A sporting look at anarcho capitalist law
Published by Yazad Jal November 27th, 2003 in Law, Anarcho CapitalismAndy Duncan at Samizdata, still drunk over the English Rugby victory (can’t blame him, England seems to win precious little in sports these days), visualizes a functioning system of competing laws.
Competitive laws? As in more than one legal system? You can choose which court to go to? What about the other side? What if the two sides don’t agree on the same court / rules / judgements etc. National defence and law & order are the two irreducible functions of government even according to most libertarians.
Duncan’s sporting logic goes a bit this way:
Could ‘Sports Law’ one day become the foundation stone of anarcho-capitalist law? Let’s take a look at it. Dr David Friedman is covered. If you’re a football player who doesn’t like one set of laws, you simply move to another form of football laws which you do like. And you can do this on the field right next door, whether they’re playing soccer, rugby union, rugby league, American football, Australian football, or even table football, if you fancy going back to the warmth of the clubhouse.Professor Rothbard is covered. All the players or teams pay a competitive sports administration board (FIFA, the Rugby Football Union, the National Football League), to provide private judges, or referees, to adjudicate on the law. Even within these administrations these private judges compete to satisfy teams better than other private judges, under the same administration, so that they can officiate at the really big games and get the highest fees and advertising sponsorship.
Even Professor Hoppe is satisfied. Should a really difficult decision go beyond the ability of the appointed private adjudicator, this adjudicator goes up to a final arbitrational court, or as he’s more often known these days, the ‘television referee’. The television referee virtually always enjoys an unchallengeable respect within the game, and his decision is always accepted as binding and final, without the need for any further arbitration. Even in the worst cases of rough justice, the final result of the game always stands, regardless of any post-game televisual analysis.
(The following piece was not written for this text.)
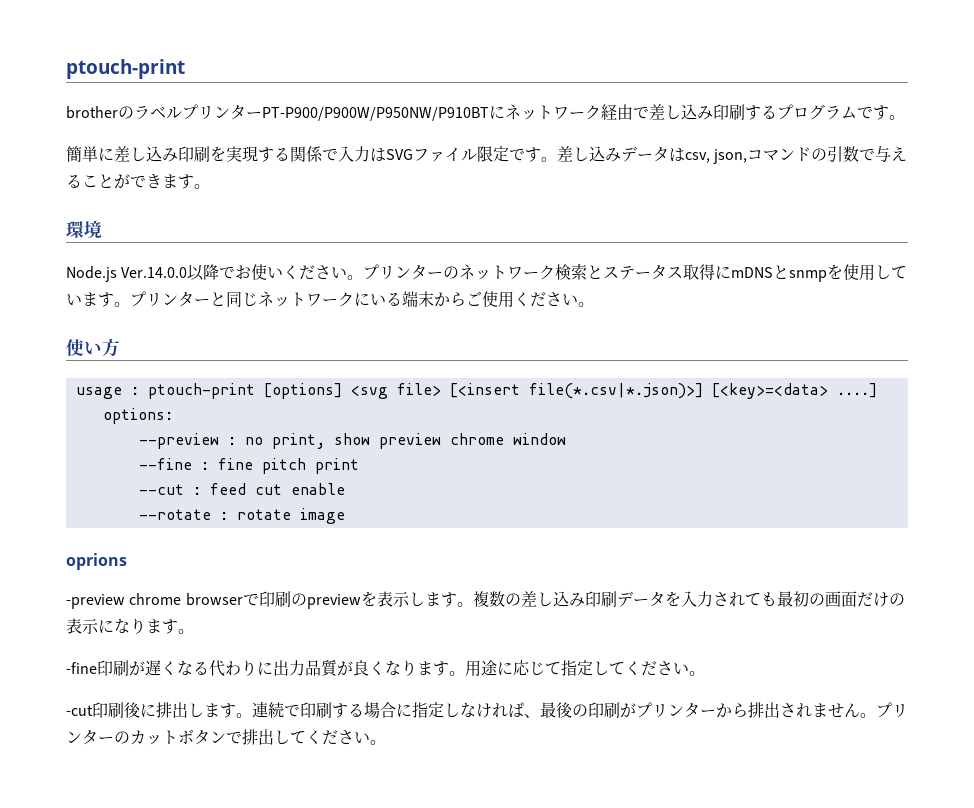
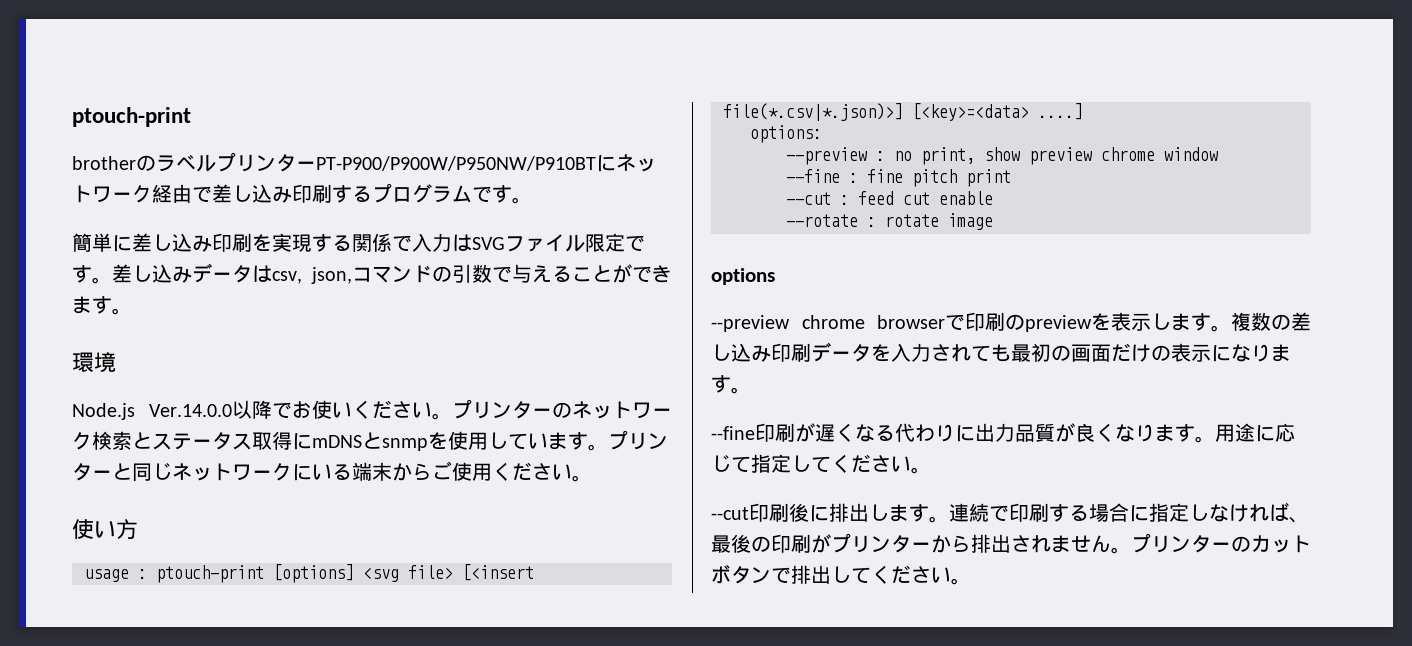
[66,553,127,570] [66,594,125,609] oprions // -preview -> [711,268,775,285] [711,315,790,332] options // --preview
[66,662,97,674] -fine -> [711,426,755,440] --fine
[66,705,93,716] -cut -> [711,507,749,520] --cut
Notice how quick and inexpensive this law is, compared to the years and cost it takes the monopolistic state to bring even the simplest case to trial. It is virtually instant. There may occasionally be a 10 second conference, with more minor adjudicators, or as they’re sometimes known, linesmen, and possibly a 60 second decision going to the final binding arbitrator, up in the Gods.
A rocking debate is on in the comments section.
David Friedman’s The Machinery of Freedom was my introduction to Anarcho Capitalism and I’ve been hooked ever since. There are many issues still to be sorted out and this is one of the most important. Duncan refers to a chapter in the book titled Police, Courts, and Laws — On the Market. Well worth a read!
My friend, judicial services emerged as spontaneously as money did. Competing law systems have existed, indeed they are the only coherent alternative to corrupt statism.
It worked amazingly well in Ireland for 900+ years. It is theoretically and historically the best situation, and the only one consistent with the natural rights/free-market position.